Christ told that devious Judas that we'd always have the poor with us. He also told the apostles- i.e. not us directly- to spread the gospel, and a lot of things have happened since then. The currently model of evangelizing the poor has dumbed down Christianity, practically to the level of superstition. Additionally, instead of improving the mores of the poor, we are getting more of their behaviors, even among more intelligent. Children out of wedlock are de rigueur these days, for example.

Generally speaking, assets, and the limited number of people who can live with the cognitive dissonance- I suppose that is a skill set- get diverted from productive labor into this evangelizing. Community, and therefore culture, can't form this way. First, since most folks are still stuck with the two income family (or no family at all) there is not really community- it is community by appointment at best. I think the homeschooling movement was a good thing, and freeing the children should have been followed by freeing the husbands and wives.
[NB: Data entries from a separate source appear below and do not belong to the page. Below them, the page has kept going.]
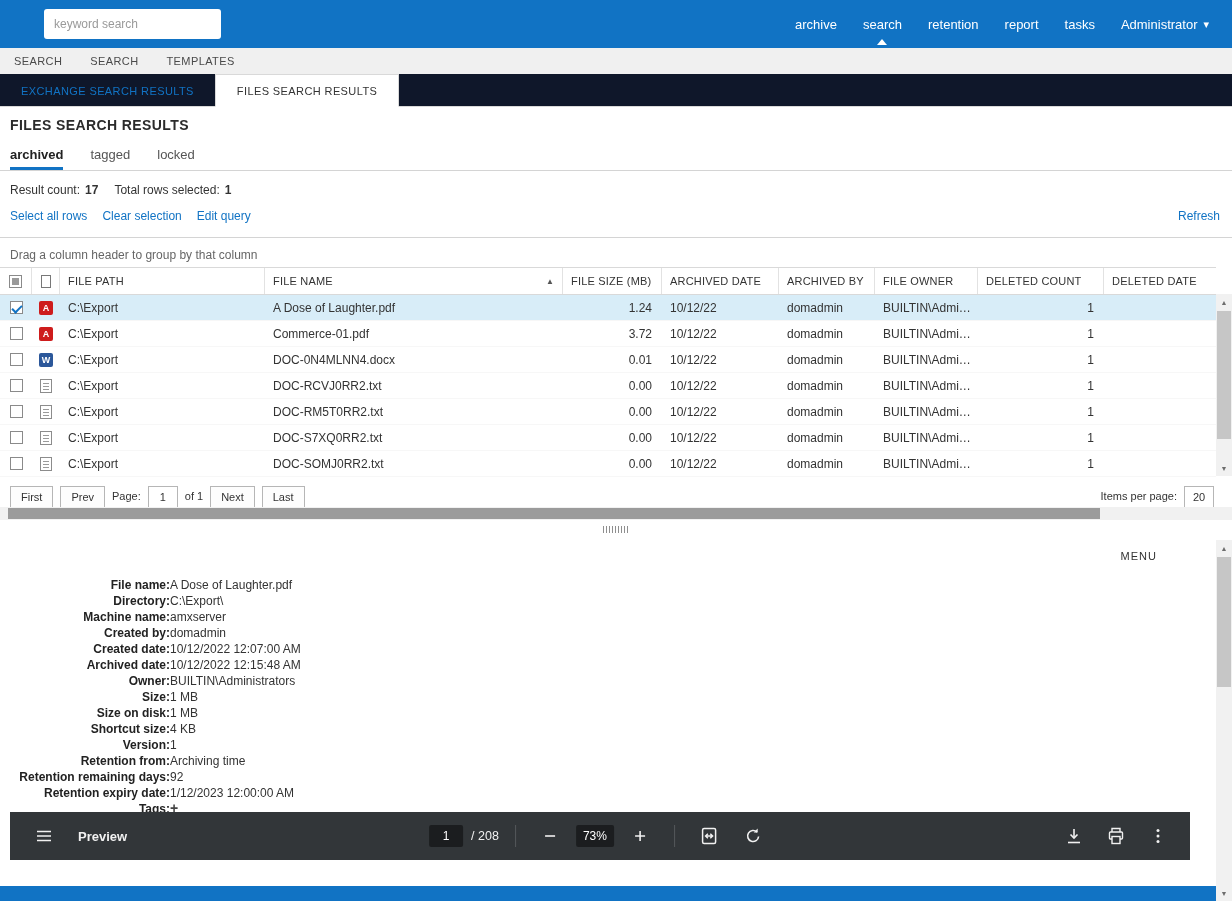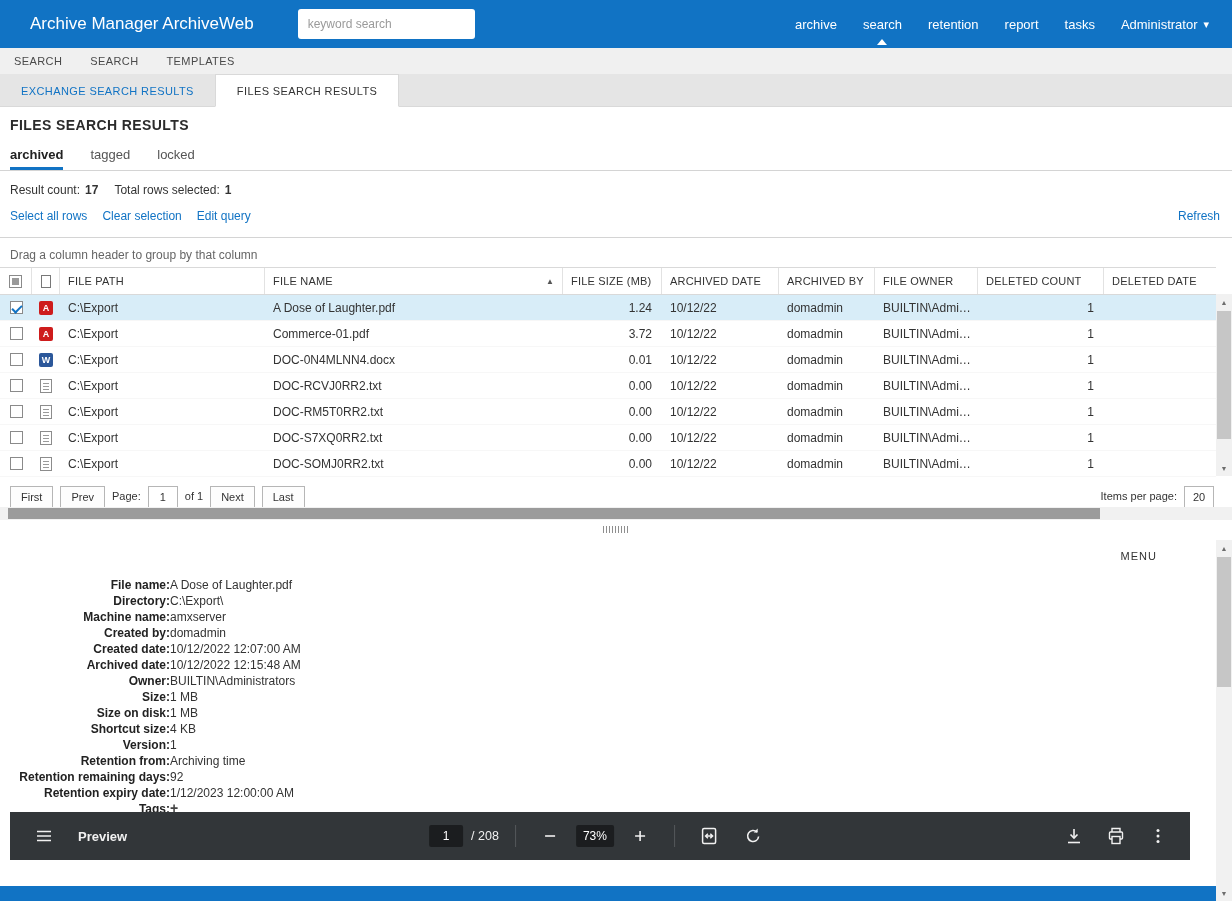--- a/index.html
+++ b/index.html
@@ -14,21 +14,21 @@
   .topnav { margin-left:auto; display:flex; align-items:stretch; height:100%; margin-right:10px; }
   .topnav-item { color:#fff; font-size:13px; padding:0 13px; display:flex; align-items:center; position:relative; cursor:pointer; white-space:nowrap; }
   .nav-caret { position:absolute; bottom:3px; left:50%; margin-left:-5px; width:0; height:0; border-left:5px solid transparent; border-right:5px solid transparent; border-bottom:6px solid #fff; }
   .admin-caret { margin-left:6px; font-size:11px; }
 
   
   .subnav { position:absolute; top:48px; left:0; width:1232px; height:26px; background:#f0f0f0; display:flex; align-items:center; }
   .subnav-item { font-size:11px; color:#4a4a4a; padding:0 14px; letter-spacing:.4px; cursor:pointer; }
 
   
-  .tabstrip { position:absolute; top:74px; left:0; width:1232px; height:33px; background:#e5e5e5; border-bottom:1px solid #d9d9d9; display:flex; }
+  .tabstrip { position:absolute; top:74px; left:0; width:1232px; height:33px; background:#0f172a; border-bottom:1px solid #d9d9d9; display:flex; }
   .tab { height:33px; display:flex; align-items:center; padding:0 21px; font-size:11px; letter-spacing:.4px; cursor:pointer; white-space:nowrap; }
   .tab.inactive { color:#1173c4; }
   .tab.active { color:#333; border:1px solid #d9d9d9; border-bottom:1px solid #fff; background:#fff; }
 
   
   .results { position:absolute; top:107px; left:0; width:1232px; height:413px; background:#fff; }
   .page-title { font-size:14px; font-weight:bold; letter-spacing:.4px; margin:10px 0 0 10px; color:#2b2b2b; }
   .viewtabs { display:flex; gap:27px; margin:14px 0 0 10px; }
   .viewtab { font-size:13px; color:#555; padding-bottom:5px; border-bottom:3px solid transparent; cursor:pointer; }
   .viewtab.active { color:#222; font-weight:bold; border-bottom-color:#1173c4; }
@@ -123,21 +123,20 @@
   .pdf-total { font-size:12.5px; color:#f1f1f1; white-space:nowrap; }
   .pdf-sep { width:1px; height:22px; background:#55585c; margin:0 8px; }
   .pdf-right { margin-left:auto; display:flex; align-items:center; gap:6px; padding-right:14px; }
 
   .bottomstrip { position:absolute; top:886px; left:0; width:1216px; height:15px; background:#1173c4; }
 </style>
 </head>
 <body>
 
 <header class="topbar">
-  <div class="app-title">Archive Manager ArchiveWeb</div>
   <input class="kw-search" type="text" placeholder="keyword search" style="">
   <nav class="topnav">
     <div class="topnav-item">
         <span>archive</span>
       </div>
     <div class="topnav-item">
         <span>search</span>
         <span class="nav-caret"></span>
       </div>
     <div class="topnav-item">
Work should be local, in no small part because community used to happen all the waking day and possibly while sleeping too.

And I guess there is where I lose most people because there isn't some nice clean solution. In fact, to most people it probably seems like I just changed the subject. But I did not. A real civilization is needed and it will not be made by tactics that have obviously failed since the 70s. We'd still have the poor with us, but we'd be better able to help. And those who got tired of doing the sorts of things that get them into trouble would have a place to go where they could live differently.